* Prompt *
Where the data below contains pictures, omit them; output the rest word for word.

* Working data *
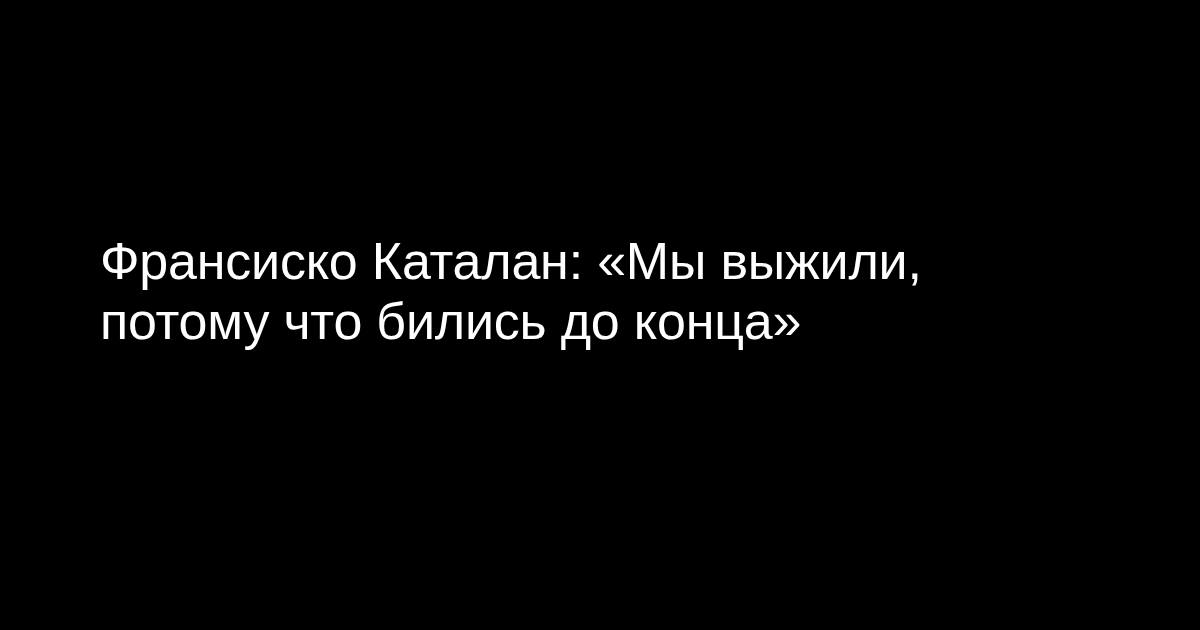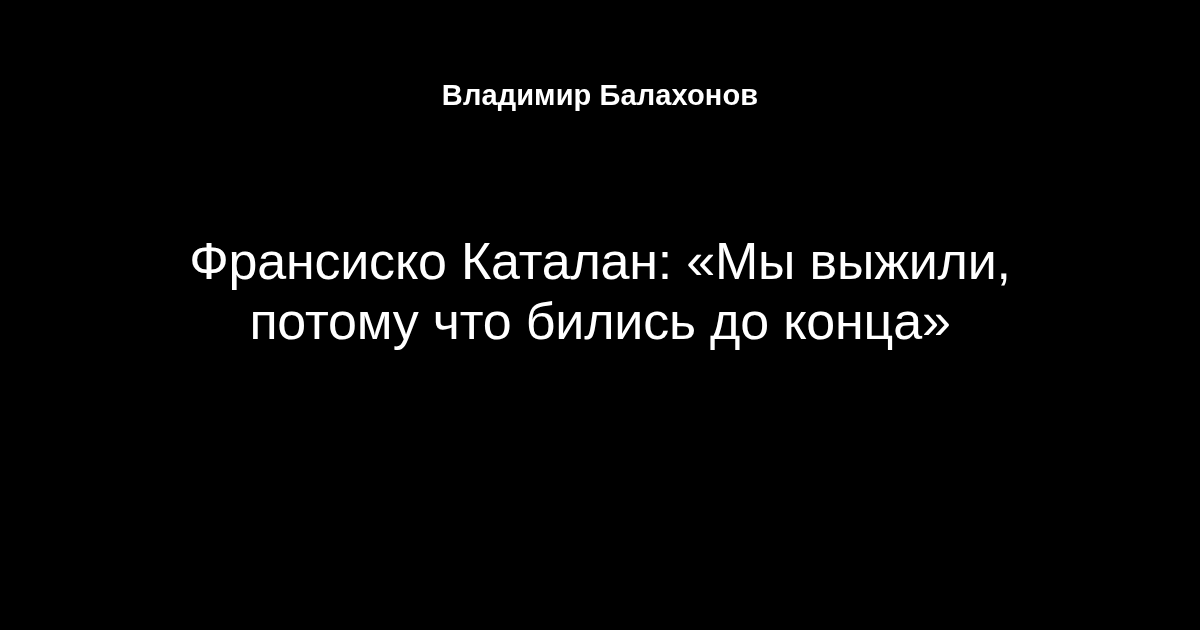--- a/index.html
+++ b/index.html
@@ -70,9 +70,6 @@
 
 <div id="share-card">
 
-  <div id="author-byline">
-    <span id="author-name">Владимир Балахонов</span>
-  </div>
 
   <div id="headline-block">
     <h1 id="headline-title">Франсиско Каталан: «Мы выжили, потому что бились до конца»</h1>

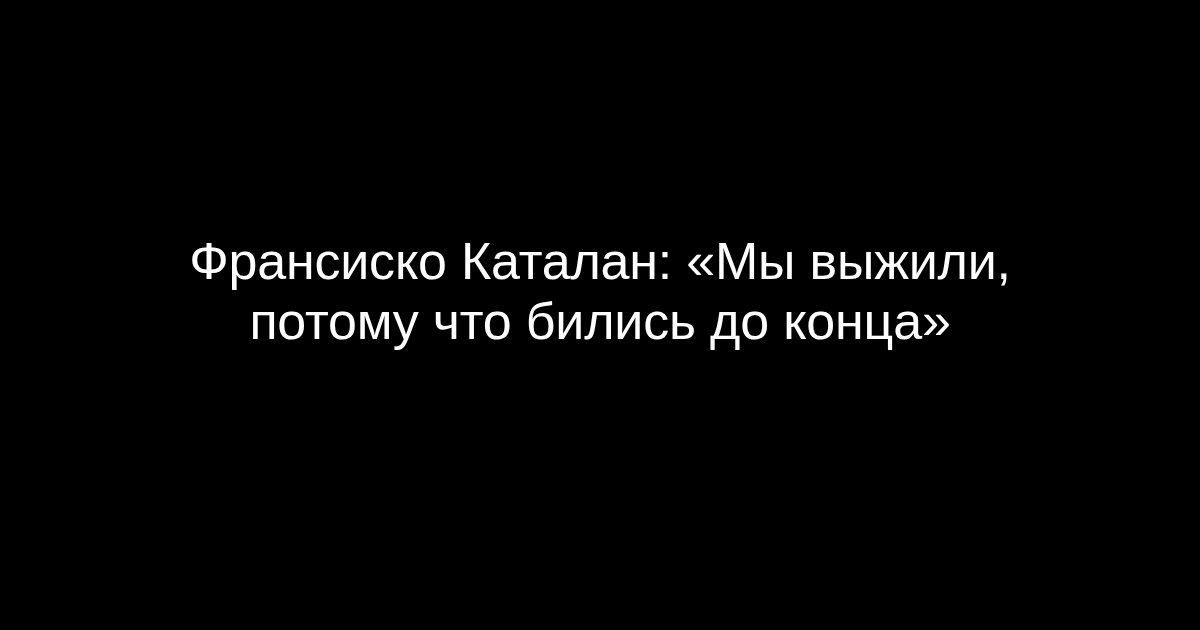--- a/index.html
+++ b/index.html
@@ -51,7 +51,7 @@
     left: 0;
     width: 1200px;
     padding: 0 76px;
-    text-align: center;
+    text-align: left;
   }
 
   #headline-title {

* Written answer *
--- a/index.html
+++ b/index.html
@@ -70,9 +70,6 @@
 
 <div id="share-card">
 
-  <div id="author-byline">
-    <span id="author-name">Владимир Балахонов</span>
-  </div>
 
   <div id="headline-block">
     <h1 id="headline-title">Франсиско Каталан: «Мы выжили, потому что бились до конца»</h1>

--- a/index.html
+++ b/index.html
@@ -51,7 +51,7 @@
     left: 0;
     width: 1200px;
     padding: 0 76px;
-    text-align: center;
+    text-align: left;
   }
 
   #headline-title {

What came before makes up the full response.